RÉFLEXIONS. Lectionnaire catholique.

RÉFLEXIONS pour He 13:1-8

En décrivant le chemin de la vie chrétienne, l’auteur de l’épître revient à cette compréhension traditionnelle de la pauvreté comme état spirituel, sans lequel ce chemin est impensable et dont le Sauveur Lui-même, ainsi que Paul, le maître de l’auteur de l’Épître aux Hébreux, avaient rappelé l’importance. L’auteur de l’épître décrit la pauvreté comme le fait de demeurer « hors du camp ». Aux temps nomades, hors du camp, hors du campement des nomades ou du camp militaire des miliciens, se tenaient d’ordinaire ceux qui, pour une raison ou une autre, étaient devenus impurs.

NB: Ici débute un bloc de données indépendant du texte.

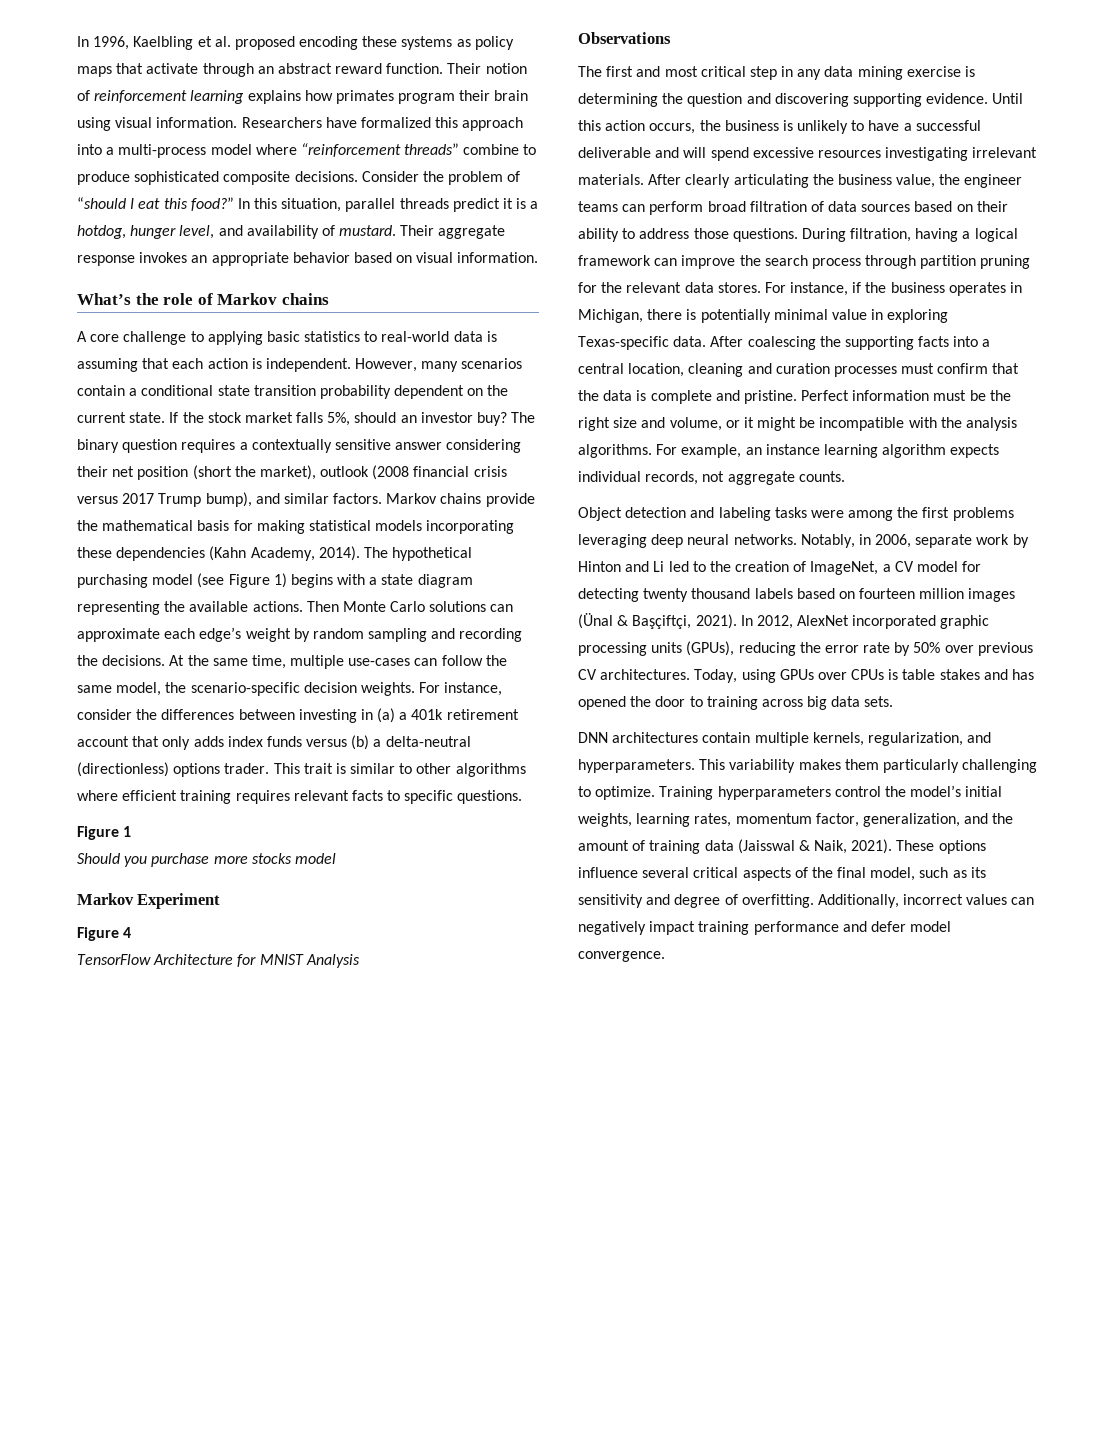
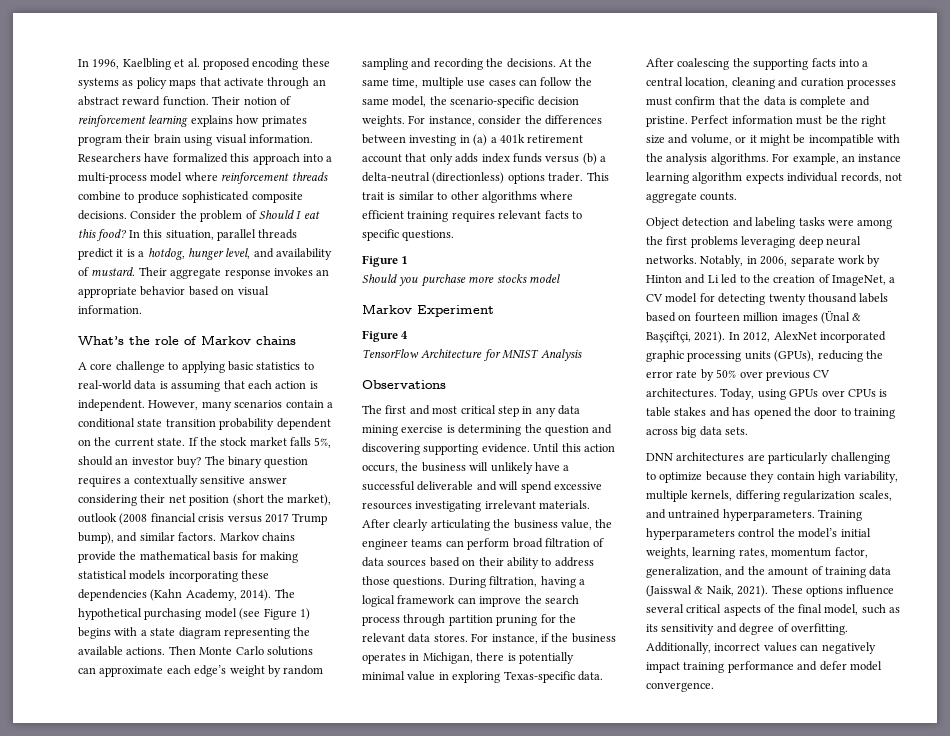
- Researchers have formalized this approach into a multi-process model where “reinforcement threads” combine to produce sophisticated composite decisions.
+ Researchers have formalized this approach into a multi-process model where reinforcement threads combine to produce sophisticated composite decisions.
- Consider the problem of “should I eat this food?”
+ Consider the problem of Should I eat this food?
- At the same time, multiple use-cases can follow the same model, the scenario-specific decision weights.
+ At the same time, multiple use cases can follow the same model, the scenario-specific decision weights.
- Until this action occurs, the business is unlikely to have a successful deliverable and will spend excessive resources investigating irrelevant materials.
+ Until this action occurs, the business will unlikely have a successful deliverable and will spend excessive resources investigating irrelevant materials.
- DNN architectures contain multiple kernels, regularization, and hyperparameters. This variability makes them particularly challenging to optimize.
+ DNN architectures are particularly challenging to optimize because they contain high variability, multiple kernels, differing regularization scales, and untrained hyperparameters.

Avant de revenir dans le campement ou dans le camp, ils devaient se purifier en accomplissant les rites prescrits, puis en offrant un sacrifice de purification. Suivant la logique générale de son épître, l’auteur compare la mort du Sauveur sur la croix à un tel sacrifice, et compare l’état spirituel des chrétiens à celui de ceux qui se purifient en demeurant « hors du camp ». Toute la vie du chrétien est ce processus de purification sur le chemin vers la plénitude de la vie du Royaume.

Ce processus s’achèvera au jour du retour du Sauveur et du triomphe définitif du Royaume. Voilà précisément ce que sont la purification et la sanctification : le principal, ce qui constitue l’essence de la vie chrétienne. Le Christ ne change pas ; Il est maintenant le même qu’Il était auparavant, et il n’y a donc aucune raison de chercher de nouveaux enseignements, théories ou concepts. L’auteur les compare à des mets raffinés qui rassasient moins qu’ils ne saturent, sans apporter de profit.

En effet, la recherche constante de nouvelles théories chrétiennes, la fascination pour des concepts théologiques abstraits détourne de l’essentiel : de cette pratique spirituelle qui constitue le fondement de la vie chrétienne. En ce sens, il est préférable de regarder l’exemple de ces guides qui avaient autrefois témoigné du Christ aux destinataires de l’épître, ayant parcouru en acte le chemin même que rappelle l’auteur. Il n’est pas exclu que certains de ces hommes aient terminé leur vie dans le martyre, achevant et complétant leur témoignage par leur mort.

Et ce n’est pas un hasard si, en plus de tout ce qui a été dit, l’auteur de l’épître rappelle à ses lecteurs des choses qui semblent connues de tous, concernant par exemple la vie conjugale, l’hospitalité ou l’aide aux prisonniers. Il est possible que, parmi ses lecteurs, certains, séduits par des enseignements et des théories à la mode, aient commencé à oublier les choses les plus simples, celles que tout chrétien connaît sans aucune théorie. Le rappel de l’essentiel devait aider ces personnes à revenir à la réalité spirituelle dont elles s’étaient quelque peu détachées dans leur recherche d’une « vérité » abstraite.